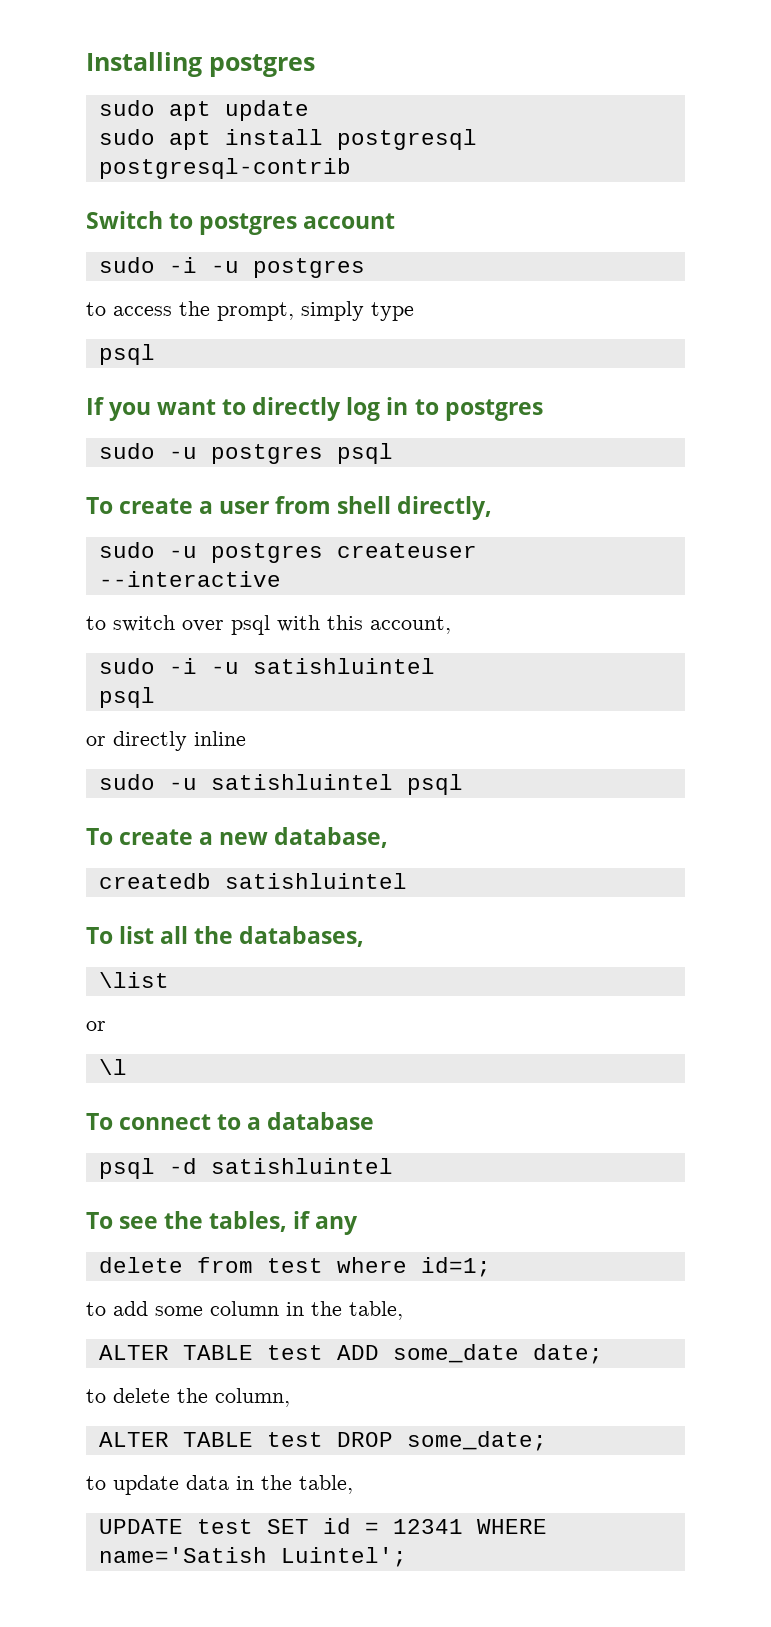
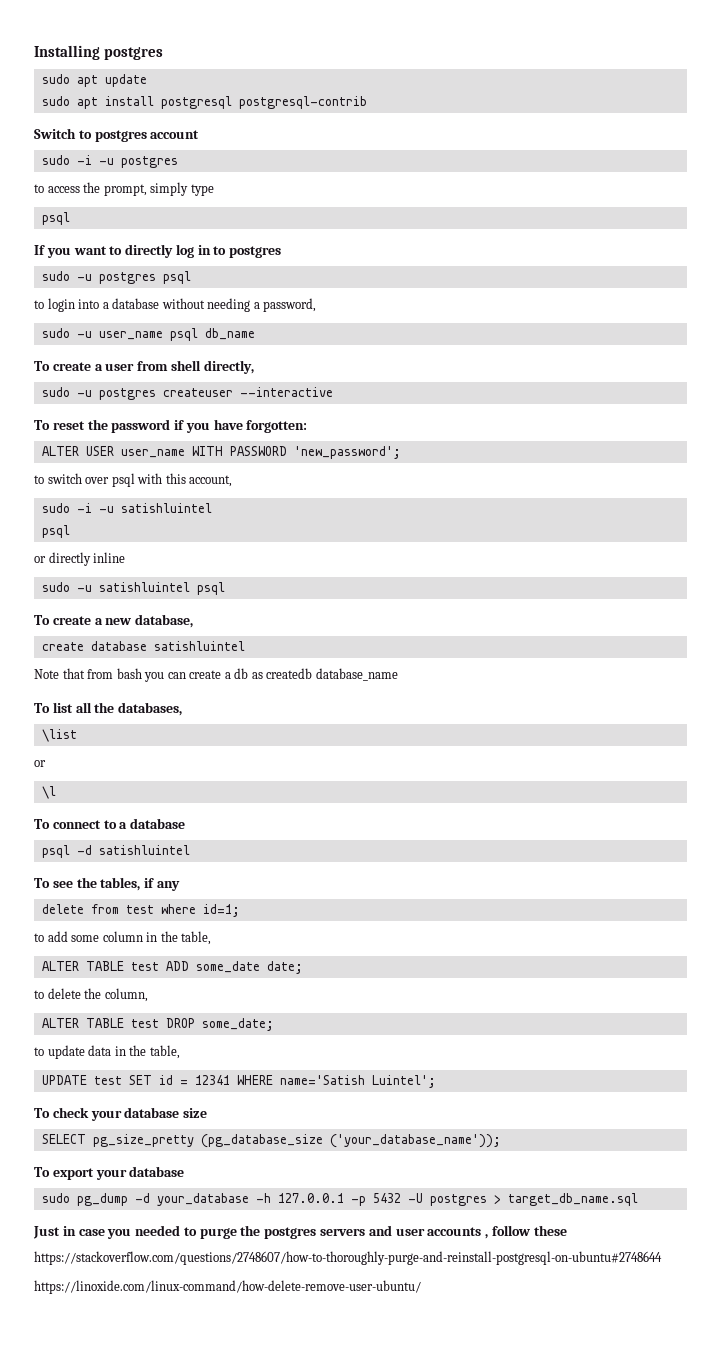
(393, 453) none -> [34,298,317,312] [41,328,255,341] // to login into a database without needing a password, // sudo -u user_name psql db_name
(281, 579) none -> [34,419,308,433] [41,446,401,459] // To reset the password if you have forgotten: // ALTER USER user_name WITH PASSWORD 'new_password';
[98,873,407,889] createdb satishluintel -> [41,641,245,651] [34,668,398,682] create database satishluintel // Note that from bash you can create a db as createdb database_name
(407, 1557) none -> [34,1107,208,1121] [41,1134,501,1148] [34,1166,185,1180] [41,1193,638,1206] [33,1225,567,1239] [34,1251,662,1265] [34,1280,421,1294] // To check your database size // SELECT pg_size_pretty (pg_database_size ('your_database_name')); // To export your database // sudo pg_dump -d your_database -h 127.0.0.1 -p 5432 -U postgres > target_db_name.sql // Just in case you needed to purge the postgres servers and user accounts , follow these // https://stackoverflow.com/questions/2748607/how-to-thoroughly-purge-and-reinstall-postgresql-on-ubuntu#2748644 // https://linoxide.com/linux-command/how-delete-remove-user-ubuntu/

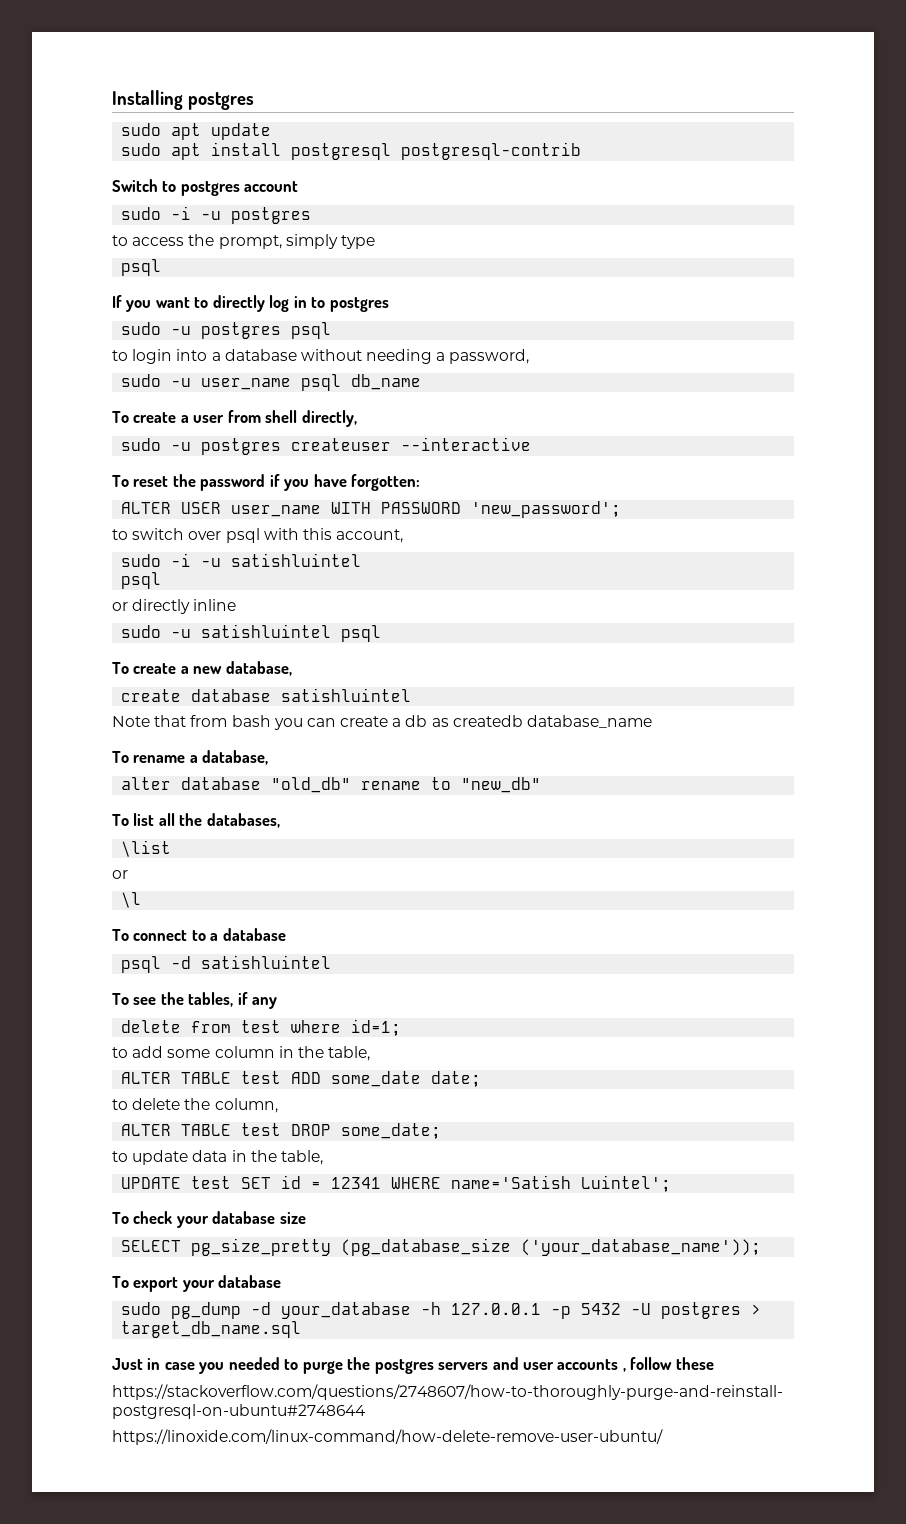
(398, 674) none -> [112,750,269,765] [121,777,542,793] // To rename a database, // alter database "old_db" rename to "new_db"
--
TASK GOAL:
Whichever lines of the material hold the word "password", find and copy them.

EXERCISE RESULT:
(393, 453) none -> [34,298,317,312] [41,328,255,341] // to login into a database without needing a password, // sudo -u user_name psql db_name
(281, 579) none -> [34,419,308,433] [41,446,401,459] // To reset the password if you have forgotten: // ALTER USER user_name WITH PASSWORD 'new_password';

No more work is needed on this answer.